Govt in the dock over Equitable Life

Thursday, 15 January 2009 12:00 AM

By politics.co.uk staff

Equitable Life victims could now be in line to receive compensation after the government today admitted part responsibility for the failures of regulators.

"It is clear that people have been affected, and have experienced significant distress due to events at Equitable Life," said Treasury secretary Yvette Cooper.

However, a quick resolution is not expected, with an inquiry under a judge, Sir John Chadwick, established to gauge levels of compensation - which could be a long and complex process.

Under the plans, compensation seems likely to be heading for those most in need, "as swiftly as possible" Ms Cooper told parliament, but blanket compensation is not planned.

"We intend now to set up a scheme to make ex-gratia payments to those who have been disproportionately affected."

However she stated: "It might take significantly longer than two years.

"We agree that there has been maladministration in particular areas and also that government action is merited as a result."

However, she quoted a report from Lord Penrose describing the principal author of the near collapse to be Equitable Life.

"It is right to look at the role of regulators within the regime that applied at the time. There was maladministration by public bodies in certain areas.

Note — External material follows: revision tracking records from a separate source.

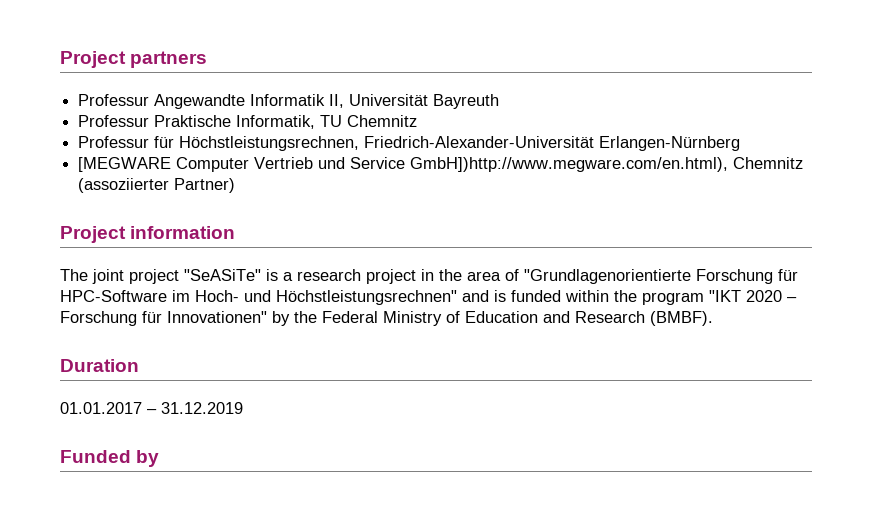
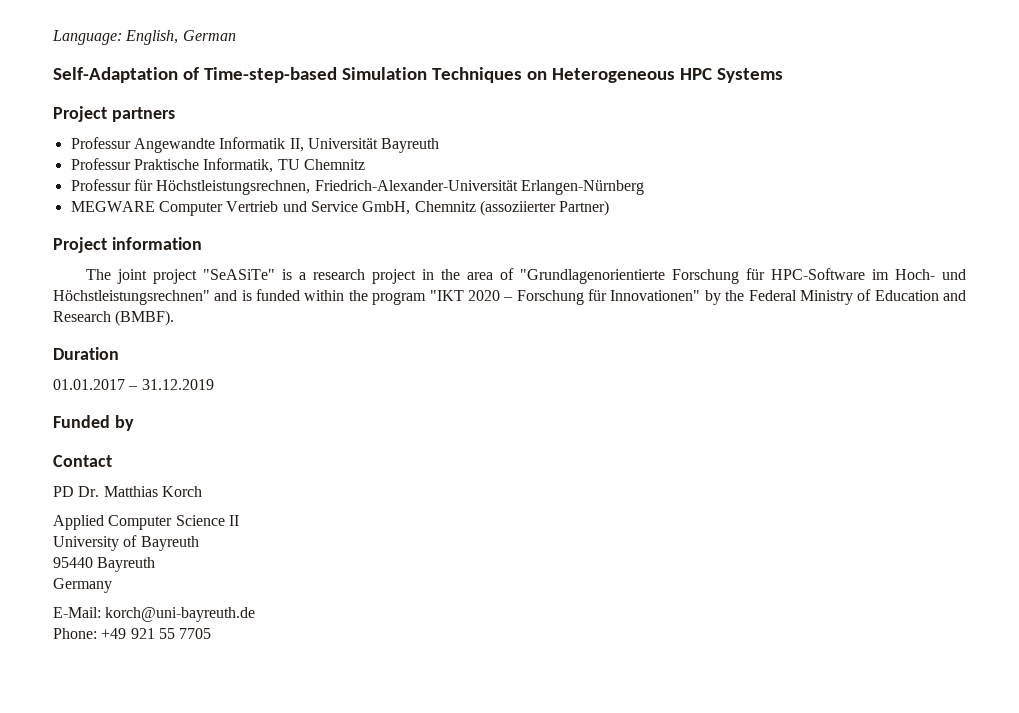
(60, 59) none -> [52,30,236,45] [53,67,783,83] Language: English, German // Self-Adaptation of Time-step-based Simulation Techniques on Heterogeneous HPC Systems //
[78,157,172,172] [MEGWARE -> [70,201,155,212] MEGWARE
[410,157,729,172] GmbH])http://www.megware.com/en.html), -> [362,201,411,215] GmbH,
(160, 458) none -> [53,455,112,467] [53,486,202,497] [53,515,239,530] [53,535,199,551] [53,557,156,572] [53,578,112,593] [53,607,256,622] [53,628,212,639] // Contact // PD Dr. Matthias Korch // Applied Computer Science II // University of Bayreuth // 95440 Bayreuth // Germany // E-Mail: korch@uni-bayreuth.de // Phone: +49 921 55 7705

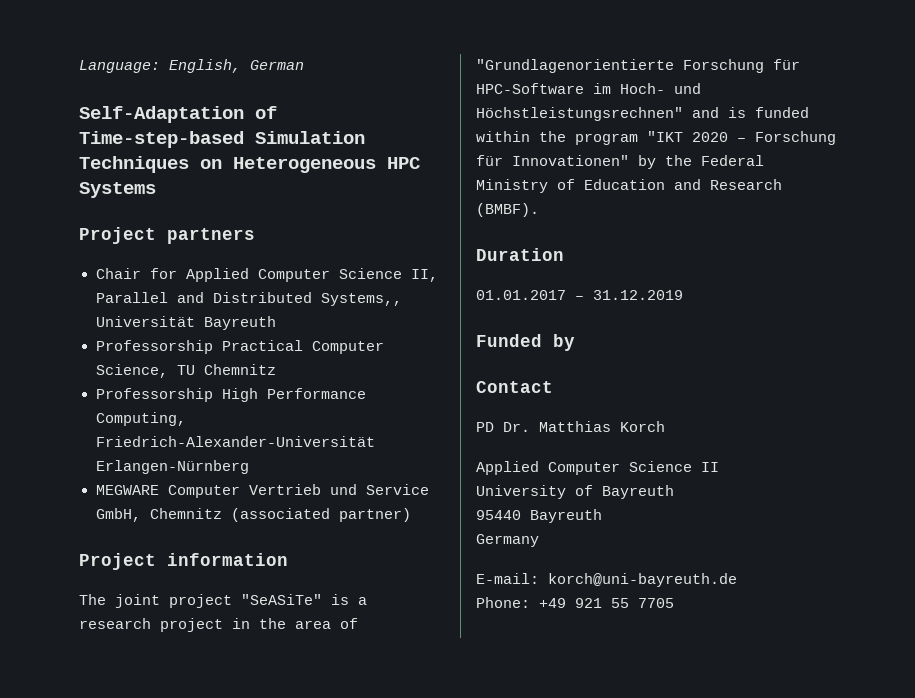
[70,137,440,153] [70,158,365,173] [70,179,311,195] Professur Angewandte Informatik II, Universität Bayreuth // Professur Praktische Informatik, TU Chemnitz // Professur für Höchstleistungsrechnen, -> [95,268,438,282] [95,292,402,306] [95,316,276,330] [95,340,384,354] [95,364,276,378] [95,388,366,402] [95,412,186,426] Chair for Applied Computer Science II, Parallel and Distributed Systems,, Universität Bayreuth // Professorship Practical Computer Science, TU Chemnitz // Professorship High Performance Computing,
[479,200,610,216] (assoziierter Partner) -> [230,508,411,522] (associated partner)
[53,607,101,618] E-Mail: -> [476,573,539,584] E-mail:

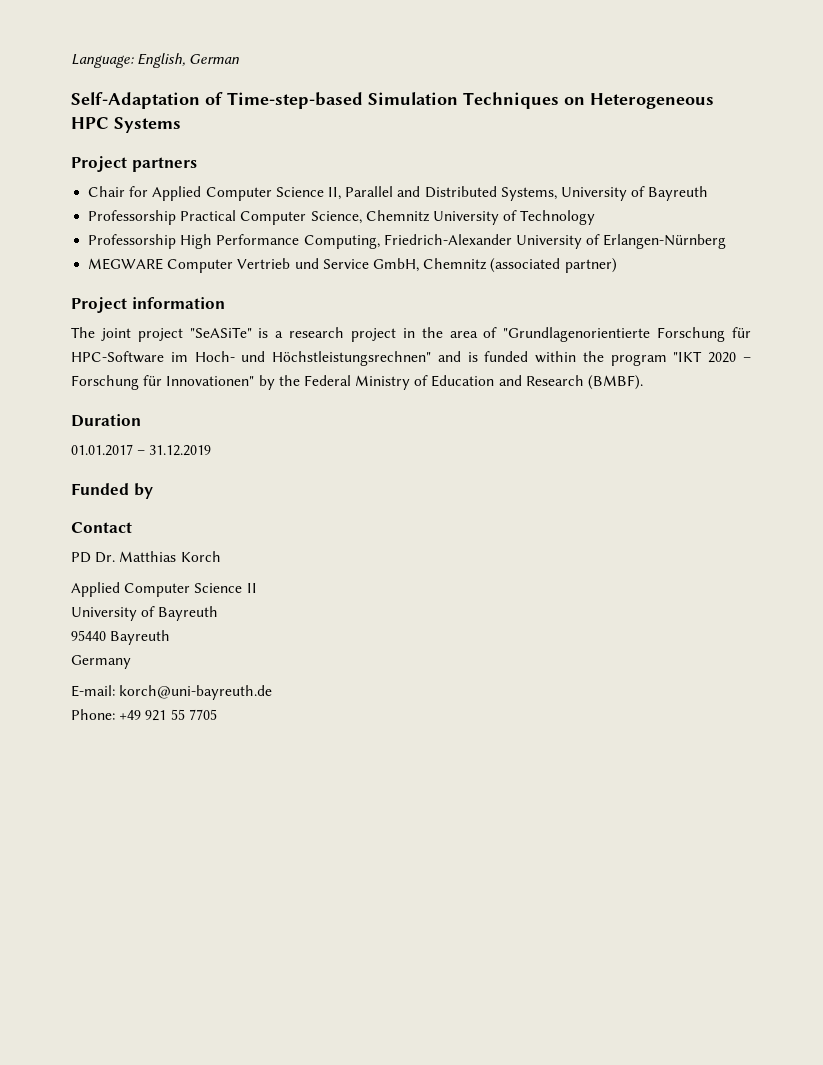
[320,293,402,306] [95,316,195,327] Systems,, Universität -> [500,186,646,201] Systems, University of
[176,364,276,375] TU Chemnitz -> [365,210,596,225] Chemnitz University of Technology
[95,436,375,447] Friedrich-Alexander-Universität -> [383,234,601,249] Friedrich-Alexander University of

"There were questions that should have been raised [by the regulator] but were not."

She added some statements from the Financial Services Authority (FSA) could have misled investors.

"We also need to consider the fairest way to respond to policyholders now," she stated, calling for the faults of Equitable Life to be balanced by regulatory failures and costs to the taxpayer.

There were no promises on compensation for estates of those who have died, family members or interim payments for those in hardship.

"The responsibility to minimise risks and to prevent problems occurring in a particular financial institution lies, first and foremost, with the people who own and run that institution," Ms Cooper said.

Mark Hoban, from the Conservative shadow Treasury team, said: "I would also like to thank all the policyholders and their action groups who have made sure that this issue was always on our agenda.

"Their persistence has paid off. After years of trying to block compensation, the government has finally admitted that the regulators failed Equitable's policyholders and they deserve justice.

"It has been a long, hard fight by campaigners made longer and harder by the intransigence of a government who has consistently sought to evade taking responsibility for what happened at Equitable Life."

He added: "Why has the Treasury has sought to block, frustrate and delay this report and justice for policyholders? To hide the Prime Minister's embarrassment

"Whilst the Treasury delayed and dithered to spare the prime minister, 30,000 policyholders died and will never see the justice they deserved.

"And policyholders living on reduced pensions and annuities paid the price for the government's failure to act sooner."

Vince Cable, Liberal Democrat shadow chancellor, welcomed the apology.

"This comes after long and shabby treatment of victims. A period of maladministration under last government has become an own goal for this one," he said.

He also called for the government to explain why Icelandic savers were compensated so quickly, but not Equitable Life.

Ian Duncan Smith, the former Tory leader, said: "The reality is money lost is money lost. The government has the duty to provide compensation."

The government was due to respond to the review from the Parliamentary Ombudsman last year, who found ten cases of maladministration over a decade and demanded a government apology.

The delay will leave the prospect of compensation too late for many Equitable Life victims.

The Equitable Members Action Group estimates over 2,000 policy holders have died since the Parliamentary Ombudsman's report in July and as many as 10,000 victims will die without compensation.

Equitable Life faced near collapse in 2000 leaving over one million policyholders with reduced retirement savings.

The firm fell into trouble when the House of Lords ruled in 2000 that it had to pay out on policy guarantees. However, Equitable Life did not have the funds to cover all the guarantees.

The Ombudsman's report stated that the government should apologise for a "decade of regulatory failure" and identified ten instances of maladministration by its departments.

The report stated: "The public bodies responsible for the prudential regulation of insurance companies...and the government Actuary's Department failed for considerably longer than a decade to properly to exercise their regulatory functions in respect of Equitable Life."

Conservative MEP Sir Robert Atkins, who instigated the European Parliament's special committee of inquiry into the collapse of Equitable Life in 2006, said: "The way this government has treated Equitable savers just goes to highlight once again that it does not value those responsible people who put money away for their retirements. Chancellor - and now prime minister - Gordon Brown has fought tooth and nail to avoid any responsibility for the gross regulatory incompetence that has characterised this financial scandal.

"Many families will have to fall back on savings as the recession bites, but for around a million policyholders at Equitable Life, that may not be possible. Savers have waited the best part of a decade now for proper redress and while the government is right to be offering some compensation, this will be seen by many savers as too little, too late."